My dear friend Y. invited me along on a trip to Chiang Rai, which is how I've found myself today at "Wat Pradhat Pra-Ngao" in Chiang Saen - a Buddhist temple (Also spelled "Wat Phra That Phra Ngao").



Inside it I was surprised by the strong emotions that rose inside me. I was moved. Overwhelmed. 

Only after I left it, I realized why that was so: 
The Buddha statue inside this Wat (temple) is between 700 - 1,300 years old and was revealed thanks to an earthquake. 
The famous Emerald (Jade) Buddha was too revealed thanks to an earthquake, in Chiang Rai. 
I guess this is a good area for revealing things through earthquakes.


And I realized that instead of living in fear of earthquakes - those I already went through and those I might still go through - I can embrace them: The earthquakes I went through changed me quite a bit during the past 2 
years. The aftershocks made me take some decisions. Some of the decisions I've made scare the breath out of me. So I guess it took earthquakes to steer me in these new directions, to make me step outside my comfort zones.

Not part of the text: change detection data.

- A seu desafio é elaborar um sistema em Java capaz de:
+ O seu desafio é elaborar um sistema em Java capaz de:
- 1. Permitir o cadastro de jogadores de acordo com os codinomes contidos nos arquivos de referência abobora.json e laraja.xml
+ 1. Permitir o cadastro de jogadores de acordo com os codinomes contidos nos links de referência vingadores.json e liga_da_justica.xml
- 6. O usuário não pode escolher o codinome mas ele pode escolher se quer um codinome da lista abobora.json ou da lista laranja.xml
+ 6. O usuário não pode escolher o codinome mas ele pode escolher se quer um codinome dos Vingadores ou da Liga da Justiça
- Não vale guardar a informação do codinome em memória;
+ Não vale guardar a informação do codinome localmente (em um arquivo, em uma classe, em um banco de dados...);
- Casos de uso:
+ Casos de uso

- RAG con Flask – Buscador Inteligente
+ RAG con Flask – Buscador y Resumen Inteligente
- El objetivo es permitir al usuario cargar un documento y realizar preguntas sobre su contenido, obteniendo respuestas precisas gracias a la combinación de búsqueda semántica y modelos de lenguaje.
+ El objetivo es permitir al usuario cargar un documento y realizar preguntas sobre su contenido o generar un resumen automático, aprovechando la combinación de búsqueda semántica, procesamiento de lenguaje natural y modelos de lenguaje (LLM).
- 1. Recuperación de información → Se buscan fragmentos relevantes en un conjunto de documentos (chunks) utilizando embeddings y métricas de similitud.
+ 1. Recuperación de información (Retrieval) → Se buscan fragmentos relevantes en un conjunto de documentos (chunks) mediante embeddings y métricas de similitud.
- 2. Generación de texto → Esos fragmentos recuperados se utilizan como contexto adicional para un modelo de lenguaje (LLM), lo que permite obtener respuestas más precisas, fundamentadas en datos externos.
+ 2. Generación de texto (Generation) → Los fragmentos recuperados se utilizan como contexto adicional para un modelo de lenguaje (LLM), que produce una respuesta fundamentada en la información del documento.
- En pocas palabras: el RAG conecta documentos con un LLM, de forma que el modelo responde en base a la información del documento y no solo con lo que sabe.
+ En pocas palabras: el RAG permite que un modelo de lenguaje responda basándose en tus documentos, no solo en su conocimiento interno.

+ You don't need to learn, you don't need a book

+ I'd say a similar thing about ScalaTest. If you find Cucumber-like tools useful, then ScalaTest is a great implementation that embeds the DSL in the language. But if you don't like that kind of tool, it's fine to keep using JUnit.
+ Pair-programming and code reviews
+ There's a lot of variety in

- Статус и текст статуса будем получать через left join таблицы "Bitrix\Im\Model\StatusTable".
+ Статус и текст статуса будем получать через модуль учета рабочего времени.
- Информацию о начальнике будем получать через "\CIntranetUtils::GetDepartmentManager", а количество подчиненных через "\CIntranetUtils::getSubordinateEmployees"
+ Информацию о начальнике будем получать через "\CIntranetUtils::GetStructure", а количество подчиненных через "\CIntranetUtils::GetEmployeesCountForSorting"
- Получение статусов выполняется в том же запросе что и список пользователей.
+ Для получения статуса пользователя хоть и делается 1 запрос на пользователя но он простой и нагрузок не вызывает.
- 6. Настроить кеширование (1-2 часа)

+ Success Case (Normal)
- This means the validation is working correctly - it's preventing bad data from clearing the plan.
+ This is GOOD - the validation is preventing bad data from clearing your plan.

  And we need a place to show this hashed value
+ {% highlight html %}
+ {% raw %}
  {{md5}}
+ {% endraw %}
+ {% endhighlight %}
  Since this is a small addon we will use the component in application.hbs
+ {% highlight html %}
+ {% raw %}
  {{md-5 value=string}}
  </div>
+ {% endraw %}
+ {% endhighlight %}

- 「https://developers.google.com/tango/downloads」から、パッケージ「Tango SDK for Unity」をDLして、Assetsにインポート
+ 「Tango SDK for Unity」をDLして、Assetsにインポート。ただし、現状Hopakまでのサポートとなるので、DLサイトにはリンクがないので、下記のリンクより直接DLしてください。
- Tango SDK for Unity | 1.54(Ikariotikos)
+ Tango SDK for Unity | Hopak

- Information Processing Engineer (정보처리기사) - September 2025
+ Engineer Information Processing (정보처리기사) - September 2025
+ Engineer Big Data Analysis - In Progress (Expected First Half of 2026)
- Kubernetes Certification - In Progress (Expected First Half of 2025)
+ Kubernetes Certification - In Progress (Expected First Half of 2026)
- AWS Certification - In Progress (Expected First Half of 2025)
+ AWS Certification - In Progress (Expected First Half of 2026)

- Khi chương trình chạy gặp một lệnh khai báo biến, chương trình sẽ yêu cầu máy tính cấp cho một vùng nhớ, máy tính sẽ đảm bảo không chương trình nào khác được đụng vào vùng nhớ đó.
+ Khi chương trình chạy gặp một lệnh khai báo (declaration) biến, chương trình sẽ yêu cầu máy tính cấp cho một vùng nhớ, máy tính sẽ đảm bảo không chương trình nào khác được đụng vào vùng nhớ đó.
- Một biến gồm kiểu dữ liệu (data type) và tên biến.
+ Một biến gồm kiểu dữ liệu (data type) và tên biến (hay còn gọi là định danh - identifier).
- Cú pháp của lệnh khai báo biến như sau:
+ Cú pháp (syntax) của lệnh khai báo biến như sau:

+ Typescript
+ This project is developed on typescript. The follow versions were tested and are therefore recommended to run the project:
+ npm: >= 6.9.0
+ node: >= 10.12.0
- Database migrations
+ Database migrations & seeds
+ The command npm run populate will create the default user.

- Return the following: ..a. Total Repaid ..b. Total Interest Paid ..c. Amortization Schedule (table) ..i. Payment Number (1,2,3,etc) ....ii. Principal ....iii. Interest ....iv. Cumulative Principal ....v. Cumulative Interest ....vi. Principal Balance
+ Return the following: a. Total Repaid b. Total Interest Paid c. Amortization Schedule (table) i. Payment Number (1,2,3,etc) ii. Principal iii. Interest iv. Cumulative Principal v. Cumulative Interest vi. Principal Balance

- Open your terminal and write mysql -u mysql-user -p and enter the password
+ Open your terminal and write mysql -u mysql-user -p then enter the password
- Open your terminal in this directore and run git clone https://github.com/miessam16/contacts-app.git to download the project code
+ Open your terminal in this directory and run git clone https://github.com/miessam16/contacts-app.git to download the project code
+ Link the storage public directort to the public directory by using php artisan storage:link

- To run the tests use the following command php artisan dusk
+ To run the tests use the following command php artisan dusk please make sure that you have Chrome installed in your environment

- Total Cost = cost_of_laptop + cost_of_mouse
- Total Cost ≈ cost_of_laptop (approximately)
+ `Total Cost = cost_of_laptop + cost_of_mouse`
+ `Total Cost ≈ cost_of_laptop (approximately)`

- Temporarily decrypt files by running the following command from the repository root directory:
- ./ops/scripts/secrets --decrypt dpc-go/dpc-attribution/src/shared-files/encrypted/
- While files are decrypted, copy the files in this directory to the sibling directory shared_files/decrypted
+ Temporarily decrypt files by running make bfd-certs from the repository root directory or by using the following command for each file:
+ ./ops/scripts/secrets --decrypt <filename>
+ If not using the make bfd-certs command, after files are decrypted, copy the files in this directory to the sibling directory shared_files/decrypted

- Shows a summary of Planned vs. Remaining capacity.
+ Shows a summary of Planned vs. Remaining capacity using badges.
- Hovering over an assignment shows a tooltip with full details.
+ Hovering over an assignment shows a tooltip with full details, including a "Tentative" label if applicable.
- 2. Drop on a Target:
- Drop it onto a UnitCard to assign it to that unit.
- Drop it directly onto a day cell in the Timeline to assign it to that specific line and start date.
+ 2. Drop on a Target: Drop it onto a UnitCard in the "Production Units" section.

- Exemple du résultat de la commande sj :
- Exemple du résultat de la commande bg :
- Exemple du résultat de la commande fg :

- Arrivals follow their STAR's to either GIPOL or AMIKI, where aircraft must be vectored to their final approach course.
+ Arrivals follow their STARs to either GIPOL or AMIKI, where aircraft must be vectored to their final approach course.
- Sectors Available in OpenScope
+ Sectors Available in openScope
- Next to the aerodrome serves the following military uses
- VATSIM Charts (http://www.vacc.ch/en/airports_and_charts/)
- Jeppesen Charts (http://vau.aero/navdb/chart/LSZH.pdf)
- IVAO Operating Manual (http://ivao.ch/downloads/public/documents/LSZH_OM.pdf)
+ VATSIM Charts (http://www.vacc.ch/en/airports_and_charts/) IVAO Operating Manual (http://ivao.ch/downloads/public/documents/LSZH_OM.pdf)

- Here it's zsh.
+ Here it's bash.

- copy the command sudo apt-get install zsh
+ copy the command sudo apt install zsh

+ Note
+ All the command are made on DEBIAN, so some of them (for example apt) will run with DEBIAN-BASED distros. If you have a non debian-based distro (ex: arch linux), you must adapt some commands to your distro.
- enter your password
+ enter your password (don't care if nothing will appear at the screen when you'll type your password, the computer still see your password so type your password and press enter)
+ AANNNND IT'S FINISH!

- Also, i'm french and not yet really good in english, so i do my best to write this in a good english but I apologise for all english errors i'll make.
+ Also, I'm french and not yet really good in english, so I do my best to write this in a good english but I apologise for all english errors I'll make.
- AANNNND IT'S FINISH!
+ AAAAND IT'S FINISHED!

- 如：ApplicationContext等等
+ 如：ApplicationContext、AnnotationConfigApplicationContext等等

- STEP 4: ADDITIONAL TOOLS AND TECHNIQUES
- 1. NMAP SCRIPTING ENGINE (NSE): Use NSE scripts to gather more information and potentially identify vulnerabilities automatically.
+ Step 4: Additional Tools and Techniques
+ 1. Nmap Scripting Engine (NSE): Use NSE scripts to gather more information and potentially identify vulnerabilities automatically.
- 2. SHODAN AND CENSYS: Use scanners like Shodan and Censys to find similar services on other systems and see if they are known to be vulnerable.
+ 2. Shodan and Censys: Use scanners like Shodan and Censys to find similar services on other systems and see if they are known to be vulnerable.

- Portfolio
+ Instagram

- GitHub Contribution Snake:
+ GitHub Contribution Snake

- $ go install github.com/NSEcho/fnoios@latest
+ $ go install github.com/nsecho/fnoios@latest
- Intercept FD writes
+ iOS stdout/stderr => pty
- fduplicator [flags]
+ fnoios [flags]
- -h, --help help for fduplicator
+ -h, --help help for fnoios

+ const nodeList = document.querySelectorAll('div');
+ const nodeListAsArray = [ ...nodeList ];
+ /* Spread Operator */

I've been feeling lately like I have been peeled raw. It was neither a pleasant nor a comfortable experience to go through, and I wasn't sure I WAS going to go through it during some of it, but I have been shedding several layers thanks to it, mainly masks and (false?) protections. 
Naturally, what follows is me feeling exposed. Unprotected. Sensitive. Raw. Charting unknown territories inside my own skin. Skirting some danger zones. 
But it also means I'm becoming more of my own raw material again. 

The earthquakes in Thailand revealed things long hidden. I wonder what has been long hidden inside me which can now come out. 

When upper layers of earth move, deeper layers of earth are revealed underneath and become exposed to rays of light, become apparent to the world. Up to this point I was mostly feeling the horrors of it.


I still feel the debris falling over my head, but for the first time in a long while, I also feel the debris falling away from me. 

4 תגובות:

תודה על השיתוף (הבלוג מאפשר תגובות מזוהות בלבד).
Thank you for sharing (The blog does not allow commenting anonymously)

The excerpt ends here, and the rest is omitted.